Data for analysis section start
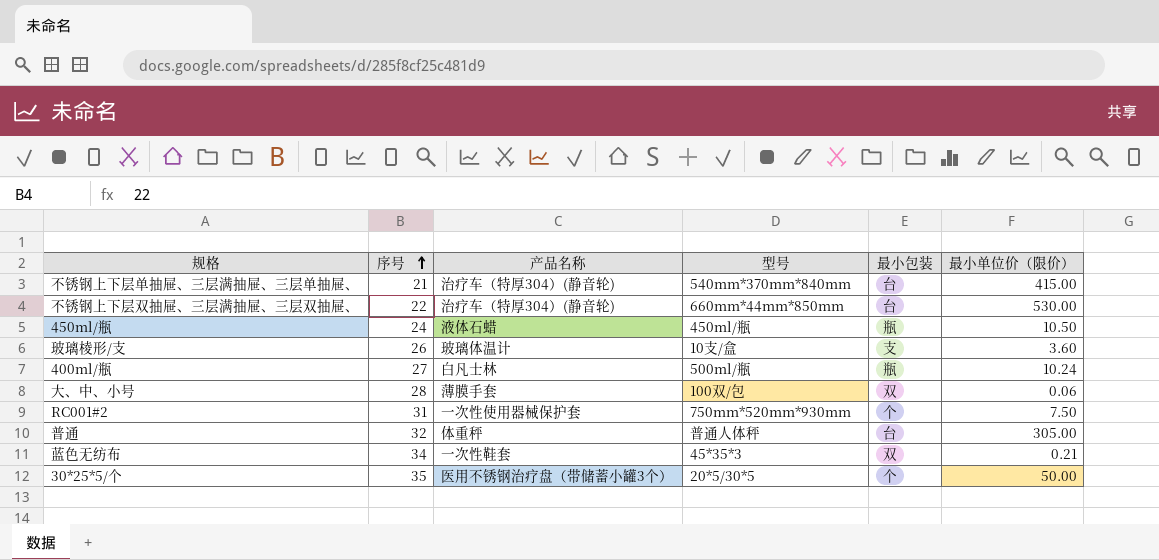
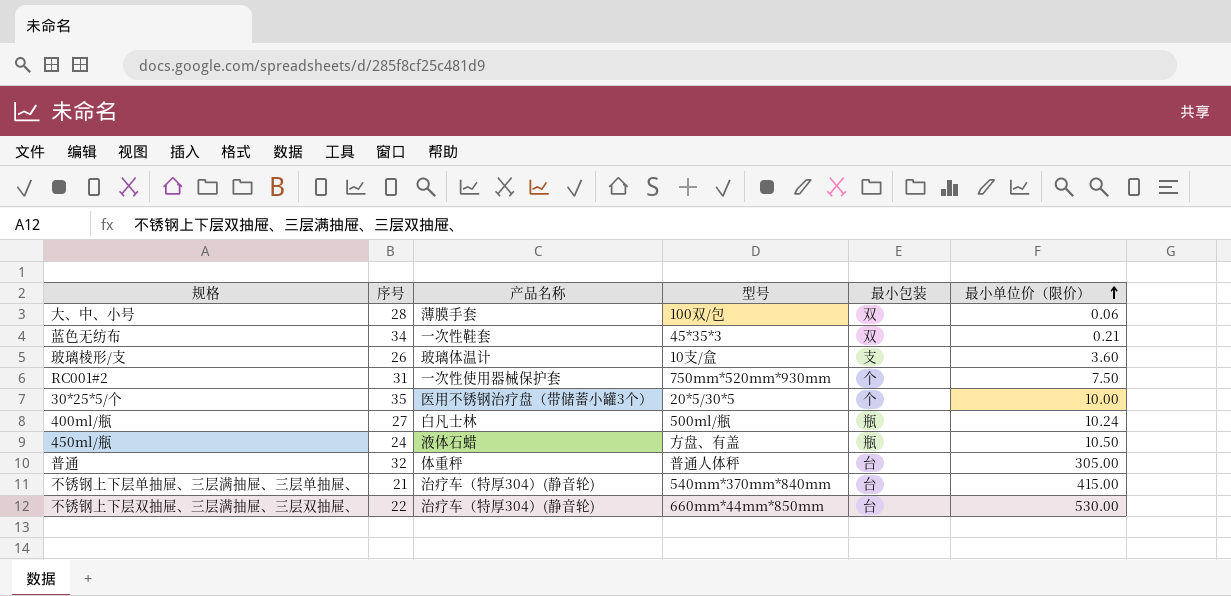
row order: 序号 ascending -> 最小单位价（限价） ascending
30*25*5/个 | 最小单位价（限价）: 50.00 -> 10.00
450ml/瓶 | 型号: 450ml/瓶 -> 方盘、有盖

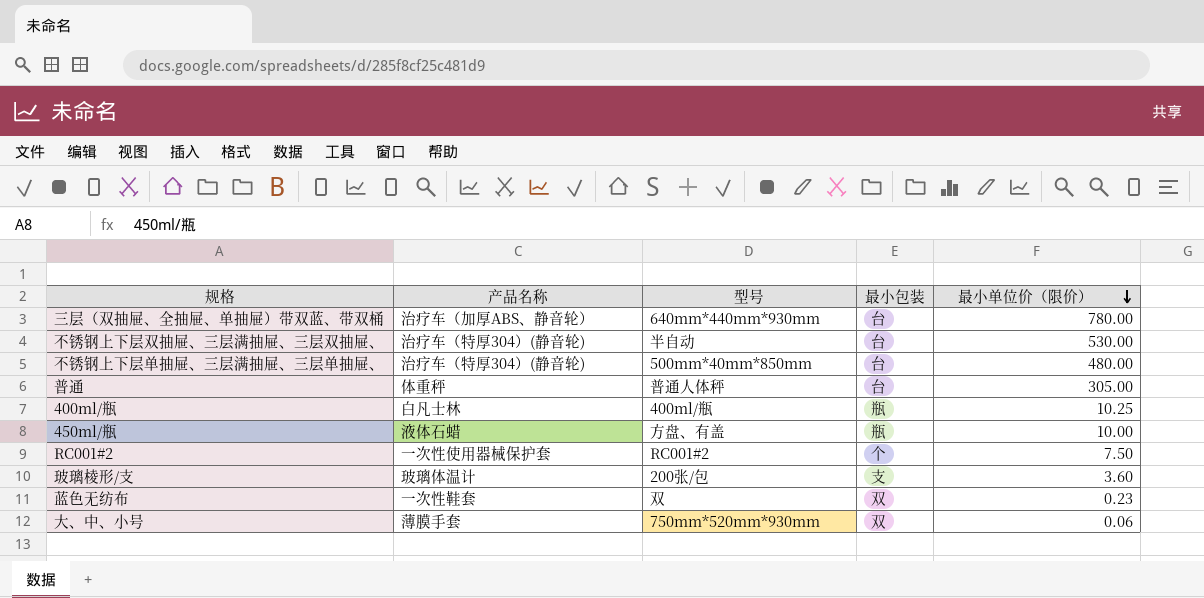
row order: 最小单位价（限价） ascending -> 最小单位价（限价） descending
column 序号 | position: 2 -> none
row 30*25*5/个: 35 | 医用不锈钢治疗盘（带储蓄小罐3个） | 20*5/30*5 | 个 | 10.00 -> none
row 三层（双抽屉、全抽屉、单抽屉）带双蓝、带双桶: none -> 治疗车（加厚ABS、静音轮） | 640mm*440mm*930mm | 台 | 780.00
不锈钢上下层双抽屉、三层满抽屉、三层双抽屉、 | 型号: 660mm*44mm*850mm -> 半自动
不锈钢上下层单抽屉、三层满抽屉、三层单抽屉、 | 型号: 540mm*370mm*840mm -> 500mm*40mm*850mm
不锈钢上下层单抽屉、三层满抽屉、三层单抽屉、 | 最小单位价（限价）: 415.00 -> 480.00
400ml/瓶 | 型号: 500ml/瓶 -> 400ml/瓶
400ml/瓶 | 最小单位价（限价）: 10.24 -> 10.25
450ml/瓶 | 最小单位价（限价）: 10.50 -> 10.00
RC001#2 | 型号: 750mm*520mm*930mm -> RC001#2
玻璃棱形/支 | 型号: 10支/盒 -> 200张/包
蓝色无纺布 | 型号: 45*35*3 -> 双
蓝色无纺布 | 最小单位价（限价）: 0.21 -> 0.23
大、中、小号 | 型号: 100双/包 -> 750mm*520mm*930mm

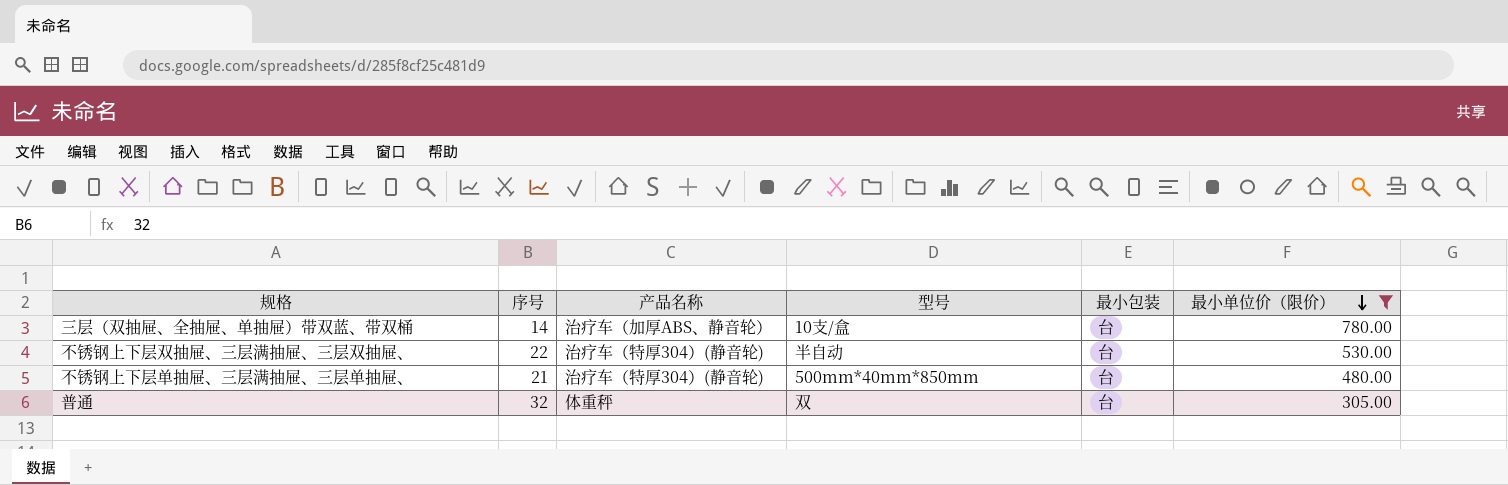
filter: none -> 最小单位价（限价） >= 305.00
column 序号 | position: none -> 2
三层（双抽屉、全抽屉、单抽屉）带双蓝、带双桶 | 型号: 640mm*440mm*930mm -> 10支/盒
普通 | 型号: 普通人体秤 -> 双

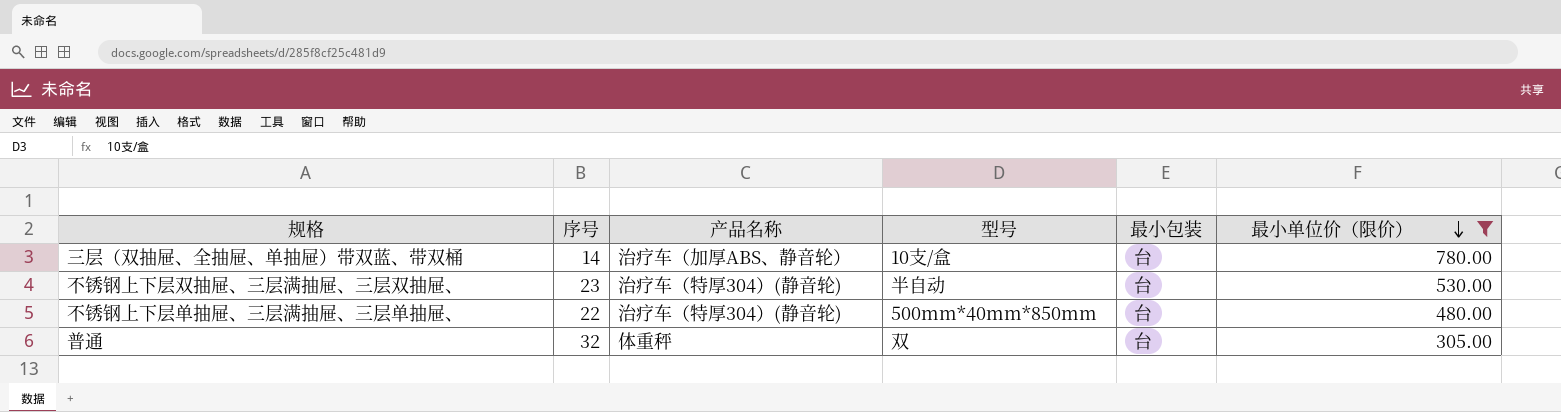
不锈钢上下层双抽屉、三层满抽屉、三层双抽屉、 | 序号: 22 -> 23
不锈钢上下层单抽屉、三层满抽屉、三层单抽屉、 | 序号: 21 -> 22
Data for analysis section end
Could you set down nothing but the lines from the one containing "蓝色无纺布 | 型号: 45*35*3 -> 双" through the last line of the records above, both ends included, exactly as given and free of pictures?

蓝色无纺布 | 型号: 45*35*3 -> 双
蓝色无纺布 | 最小单位价（限价）: 0.21 -> 0.23
大、中、小号 | 型号: 100双/包 -> 750mm*520mm*930mm

filter: none -> 最小单位价（限价） >= 305.00
column 序号 | position: none -> 2
三层（双抽屉、全抽屉、单抽屉）带双蓝、带双桶 | 型号: 640mm*440mm*930mm -> 10支/盒
普通 | 型号: 普通人体秤 -> 双

不锈钢上下层双抽屉、三层满抽屉、三层双抽屉、 | 序号: 22 -> 23
不锈钢上下层单抽屉、三层满抽屉、三层单抽屉、 | 序号: 21 -> 22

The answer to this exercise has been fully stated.